* _WHAT IS BEING ASKED_: Each line of the data below from the one holding "-250,7 +250,7 @@" to the one holding "با استفاده از:</div>", inclusive, is to be reproduced exactly; no other line belongs in the answer.

* _DATASET EXTRACT_:
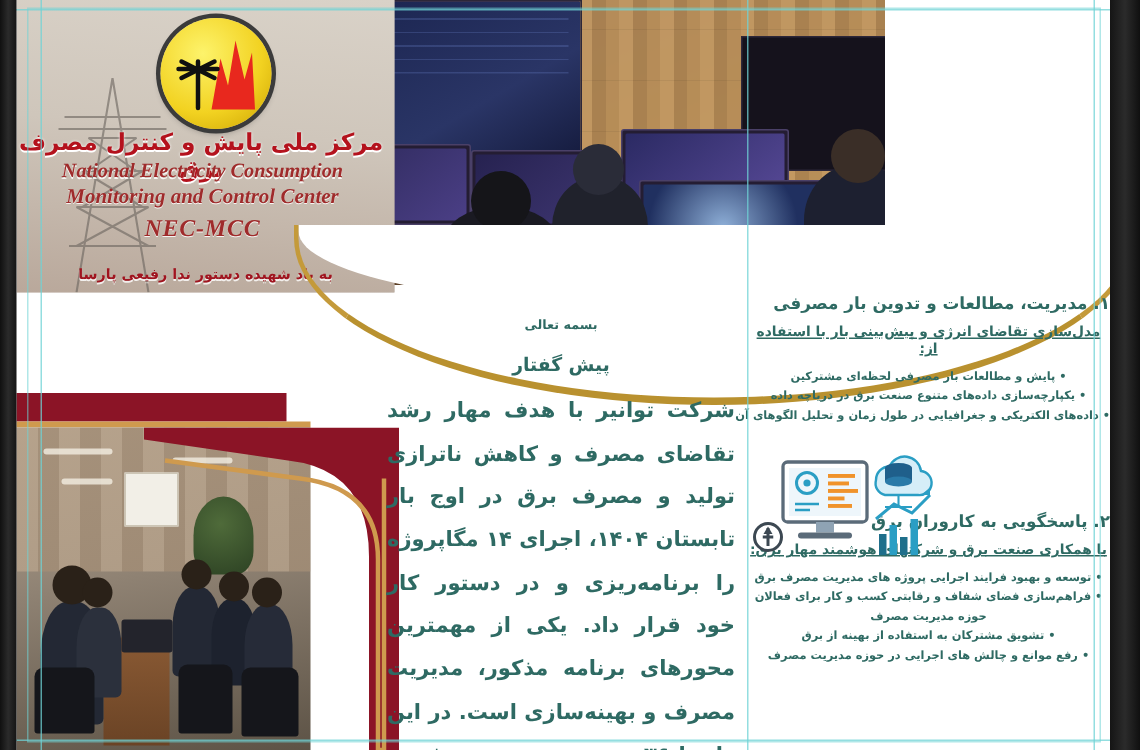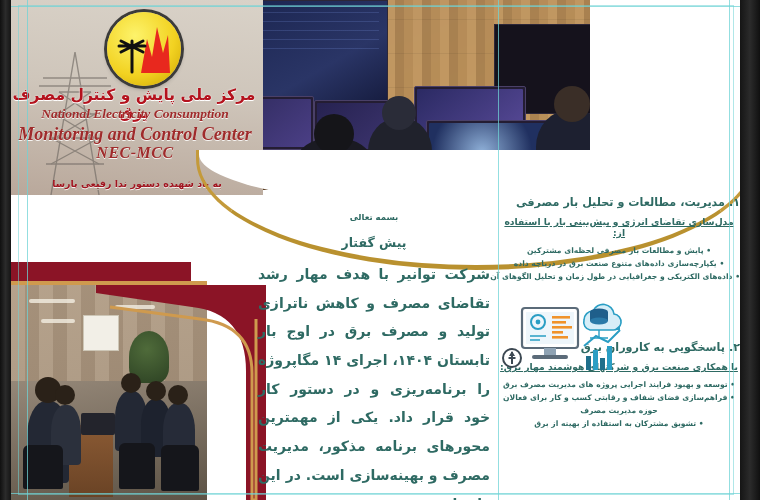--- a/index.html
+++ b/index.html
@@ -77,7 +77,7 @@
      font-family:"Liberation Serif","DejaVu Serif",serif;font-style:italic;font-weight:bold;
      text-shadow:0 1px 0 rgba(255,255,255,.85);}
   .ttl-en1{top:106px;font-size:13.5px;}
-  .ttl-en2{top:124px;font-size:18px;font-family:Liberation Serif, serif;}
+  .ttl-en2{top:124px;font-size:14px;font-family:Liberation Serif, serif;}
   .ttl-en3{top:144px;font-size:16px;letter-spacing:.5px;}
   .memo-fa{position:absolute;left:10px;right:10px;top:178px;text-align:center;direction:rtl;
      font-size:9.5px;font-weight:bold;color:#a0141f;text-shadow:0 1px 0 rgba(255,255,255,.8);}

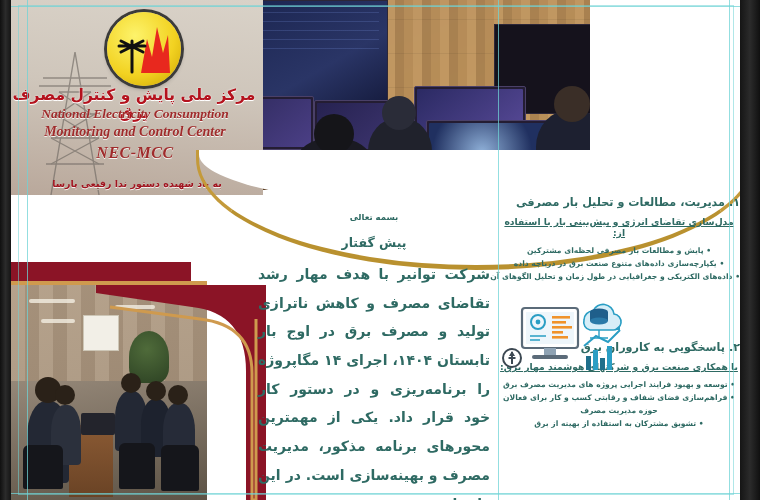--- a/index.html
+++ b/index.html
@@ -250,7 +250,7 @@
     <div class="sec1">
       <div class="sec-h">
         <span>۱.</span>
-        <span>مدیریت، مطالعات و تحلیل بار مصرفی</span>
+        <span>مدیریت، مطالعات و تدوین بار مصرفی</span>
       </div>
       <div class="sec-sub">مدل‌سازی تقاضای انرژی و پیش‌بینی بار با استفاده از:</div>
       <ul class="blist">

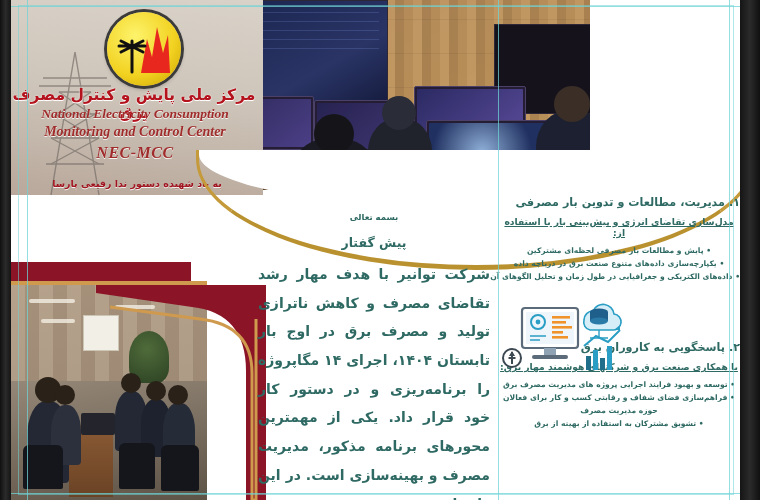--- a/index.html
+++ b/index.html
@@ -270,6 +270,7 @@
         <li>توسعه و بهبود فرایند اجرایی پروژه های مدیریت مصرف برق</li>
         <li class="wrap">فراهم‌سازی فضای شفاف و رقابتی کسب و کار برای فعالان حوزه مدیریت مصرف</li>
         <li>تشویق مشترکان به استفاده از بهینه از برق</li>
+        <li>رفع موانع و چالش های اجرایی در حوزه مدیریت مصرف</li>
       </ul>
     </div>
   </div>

* * *

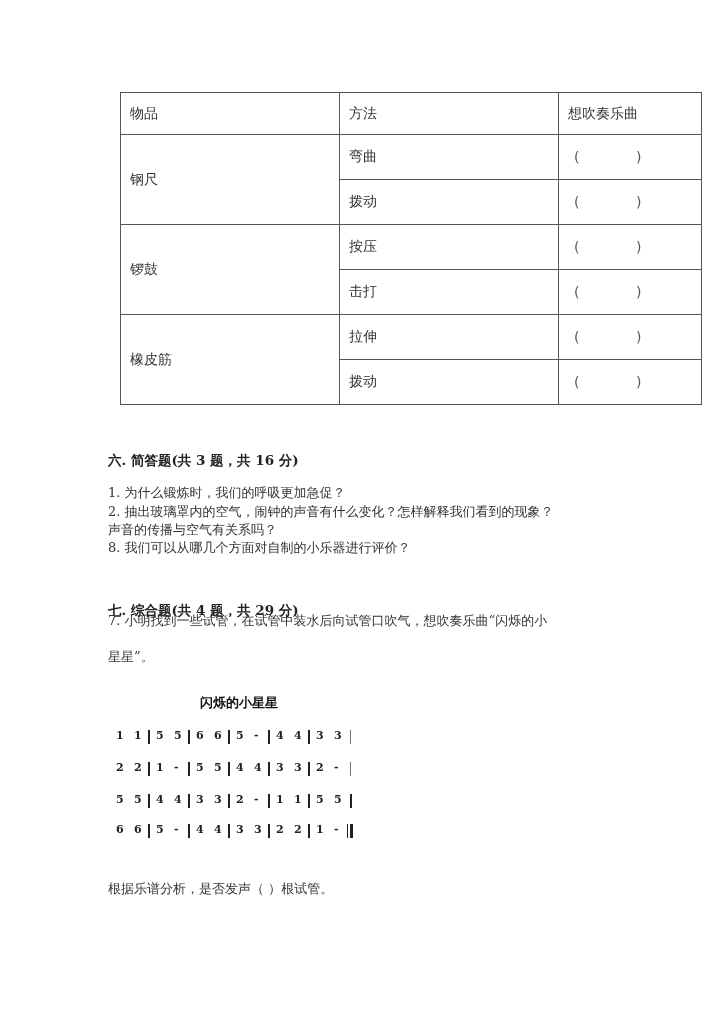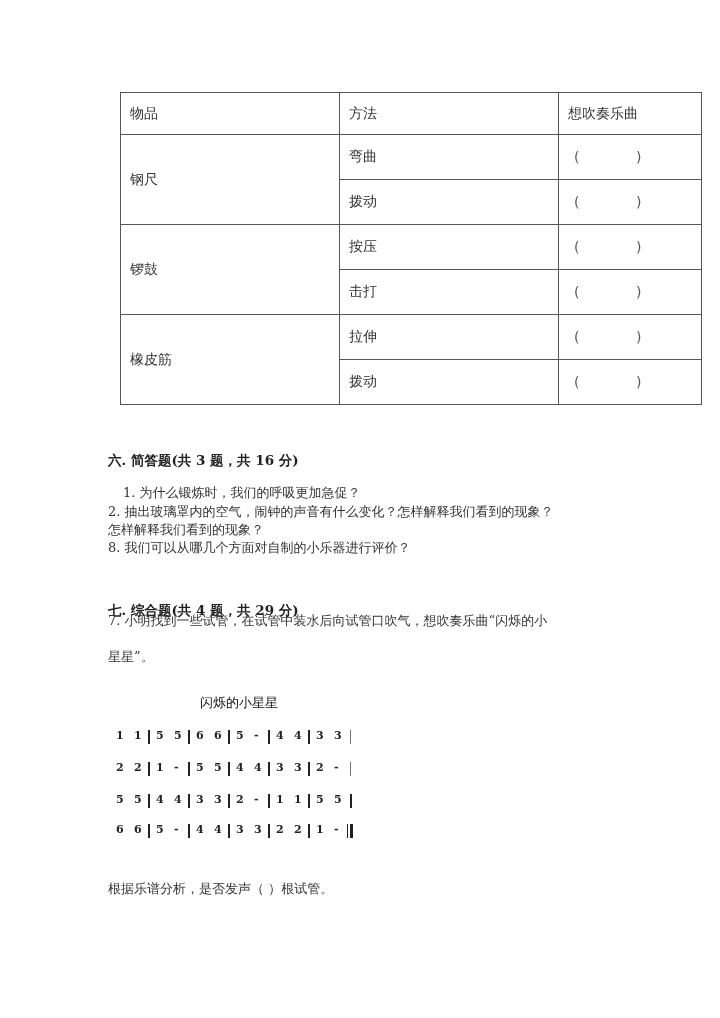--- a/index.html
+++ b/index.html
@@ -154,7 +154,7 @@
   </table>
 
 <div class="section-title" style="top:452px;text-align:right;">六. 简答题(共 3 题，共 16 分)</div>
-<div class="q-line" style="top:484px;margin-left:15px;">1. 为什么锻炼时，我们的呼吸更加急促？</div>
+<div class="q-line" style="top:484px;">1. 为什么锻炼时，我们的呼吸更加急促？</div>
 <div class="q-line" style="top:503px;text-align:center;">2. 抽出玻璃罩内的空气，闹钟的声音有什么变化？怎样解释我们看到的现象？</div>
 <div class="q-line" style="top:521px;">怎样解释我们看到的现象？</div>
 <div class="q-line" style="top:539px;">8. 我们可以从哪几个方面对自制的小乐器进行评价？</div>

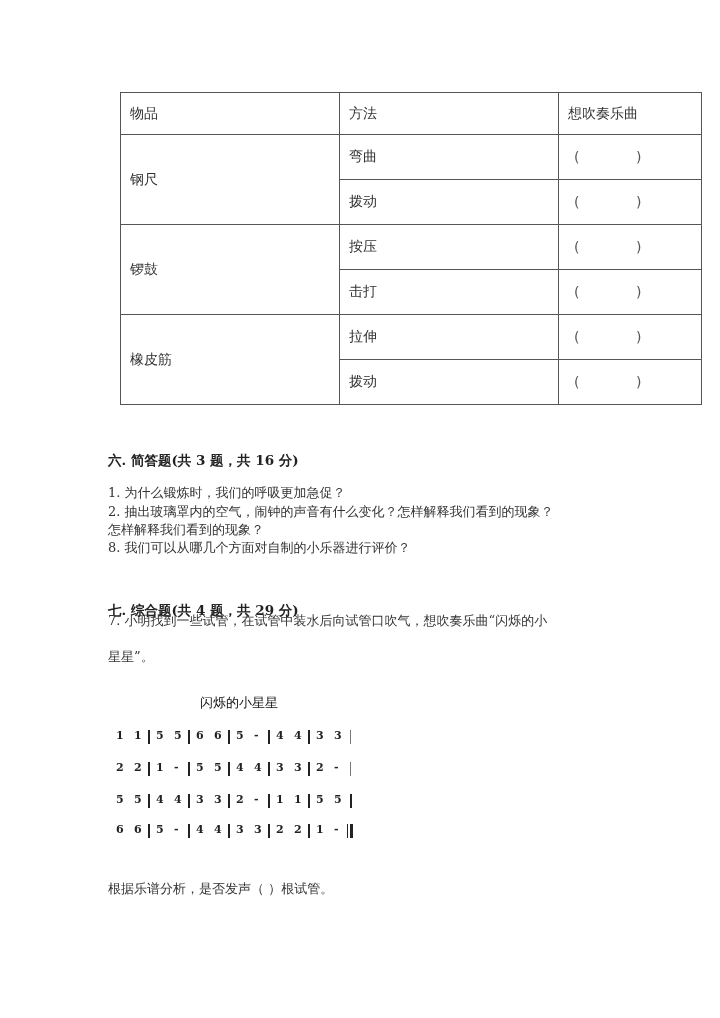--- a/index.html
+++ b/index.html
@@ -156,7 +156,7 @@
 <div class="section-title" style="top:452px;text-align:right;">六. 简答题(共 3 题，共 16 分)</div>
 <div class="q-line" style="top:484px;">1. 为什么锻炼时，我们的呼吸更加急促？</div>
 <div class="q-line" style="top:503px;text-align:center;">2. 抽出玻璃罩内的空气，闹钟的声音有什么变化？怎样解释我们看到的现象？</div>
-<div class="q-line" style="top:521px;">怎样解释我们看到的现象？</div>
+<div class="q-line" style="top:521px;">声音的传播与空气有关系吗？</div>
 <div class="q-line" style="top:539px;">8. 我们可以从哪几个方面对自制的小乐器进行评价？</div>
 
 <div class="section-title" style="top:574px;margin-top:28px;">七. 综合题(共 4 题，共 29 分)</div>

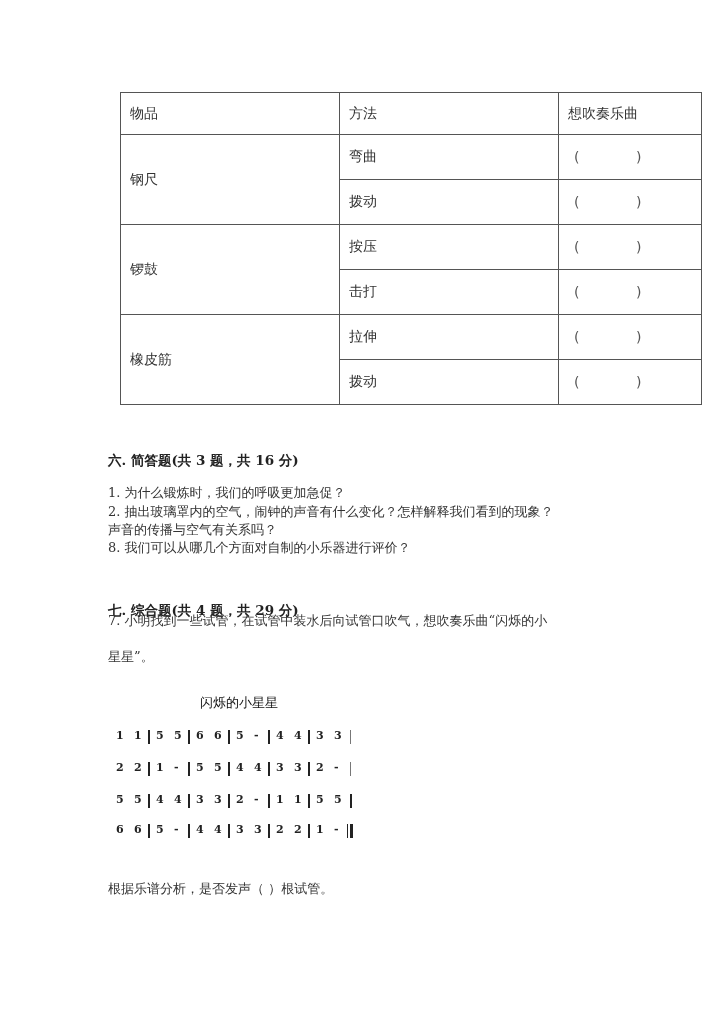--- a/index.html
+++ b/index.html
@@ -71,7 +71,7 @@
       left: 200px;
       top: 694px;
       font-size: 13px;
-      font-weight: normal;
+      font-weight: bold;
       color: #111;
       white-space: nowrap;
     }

* _YOUR RESPONSE_:
@@ -250,7 +250,7 @@
     <div class="sec1">
       <div class="sec-h">
         <span>۱.</span>
-        <span>مدیریت، مطالعات و تحلیل بار مصرفی</span>
+        <span>مدیریت، مطالعات و تدوین بار مصرفی</span>
       </div>
       <div class="sec-sub">مدل‌سازی تقاضای انرژی و پیش‌بینی بار با استفاده از:</div>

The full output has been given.